The holidays are a hectic time of year. With so many things to do and people to see, it’s no wonder so many families struggle to get a good night’s sleep with all the excitement. And if that wasn’t enough, many people travel out of town to see family during this time of year. With all of those changes to your child’s sleep schedule and sleep environment, how can you ensure your little one stays well-rested so the whole family can enjoy the holidays? Try these seven sleep tips!


1. Start Well-Rested

Whenever your family needs to travel, regardless of whether you’re taking a plane, train, or automobile, the best way to start travel day on the right foot is to start well-rested! That means do everything you can leading up to the trip to keep your child’s sleep schedule on track, including making sure they get enough sleep the night before. Travel day can be unpredictable. If your child got a good night’s sleep, they will be less likely to be overtired if they miss a nap in the middle of the day or if bedtime get’s pushed back. And we all know, a well-rested kiddo is a much more pleasant kiddo!



2. For Travel Day: Anything Goes

On travel day, my number one rule is…survive! Travel is unpredictable and exciting. Your little one may not go down for a nap because they don’t want to miss a moment of excitement. Or they may have trouble napping in a new or noisy environment. Do whatever you need to do to keep your kiddo calm and happy. If that means more snacks or more screen time than normal, that is totally okay. Just do what you need to do to get through it and make it to your destination.



3. Stick to Your Schedule

Whew, you made it through travel day. Now what? During your trip, try to stick as closely to your child’s sleep schedule as possible. That means maintaining their normal wake time, nap time (or times) and bedtime routine. I’ll talk about managing naps further down the page, but what I want to focus on here is consistency, when possible. Whatever part of your child’s sleep schedule you can control, try to keep things as close to how they would be at home as possible. If everything else goes out the window, stick to your bedtime routine. Go through the steps in the same order as you would at home and try to have your kiddos in bed for their normal bedtime. 

Bonus Tip: Purchase or head to the library to borrow some travel or holiday-themed books to bring along with you on the trip!



4. Manage Expectations

During your trip, you may be tempted to fit everything in, cramming your schedule with visits with family, fun outings, and other activities. But remember to manage your expectations. Keep the schedule reasonable, and remember to make time for your little one to rest. As tempting as it may be to let baby skip a nap or let bedtime fall back an hour or two so that you can fit all the extra activities into your trip, I highly recommend you resist the temptation and stick to the schedule as closely as possible. And remember, things may go a little differently for a few days, meaning your child may struggle to nap or fall asleep at night, so they may become overtired and cranky more quickly than they would at home. So, manage your expectations and keep your plans light and flexible.

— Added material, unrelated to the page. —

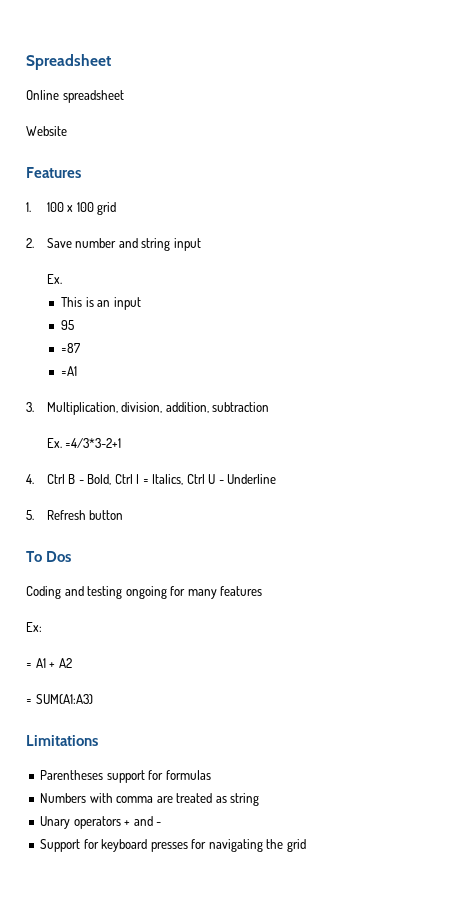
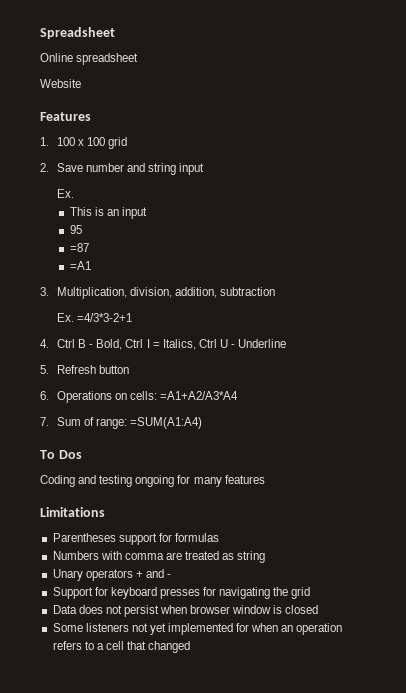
(124, 515) none -> [40,391,239,403] [40,417,203,429] // 6. Operations on cells: =A1+A2/A3*A4 // 7. Sum of range: =SUM(A1:A4)
[26,622,42,632] [26,658,72,668] [26,694,93,704] // Ex: // = A1 + A2 // = SUM(A1:A3) -> (265, 479) none
(306, 845) none -> [52,605,319,617] [52,623,343,635] [52,641,191,653] // Data does not persist when browser window is closed // Some listeners not yet implemented for when an operation refers to a cell that changed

5. Mimic The Home Sleep Environment

The best way to help your child get a good night’s sleep away from home is by mimicking your child’s home sleep environment. Whether you’re staying at a hotel or bunking with your in-laws, there are few things you can do to create an ideal sleep environment while away. Remember: dark, cool, and quiet. Make the room as dark as possible, crank down the AC, and use a white noise machine to block out any background noise. 


Maintaining your little one’s own sleeping space is the best-case scenario to make sure everyone gets a good night’s sleep. If your little one is used to sleeping in his or her own room, room-sharing on vacation can be overwhelming and lead to tough nights. Even sleeping, your baby will be aware of your presence. If you’re staying in a hotel, try to book a room with an attached area or separate room. I know this is not always possible so in a pinch, the bathroom can work well too (as long as there is good circulation!) If you’re staying with friends, talk with them in advance about having separate spaces for sleeping. Home offices work well as a makeshift nursery!



Bonus Tip: Use a SlumberPod!

The SlumberPod is a great option for families who travel often and need to create a separate sleep space for their kiddos. The SlumberPod is a safe and quick-assembly privacy pod that helps your baby and/or toddlers get a good night’s sleep, even while traveling. These pods are bottomless portable privacy pods that completely enclose standard play-yards, mini-cribs, and select toddler cots — giving your baby or child their own dark and private sleep space (like at home).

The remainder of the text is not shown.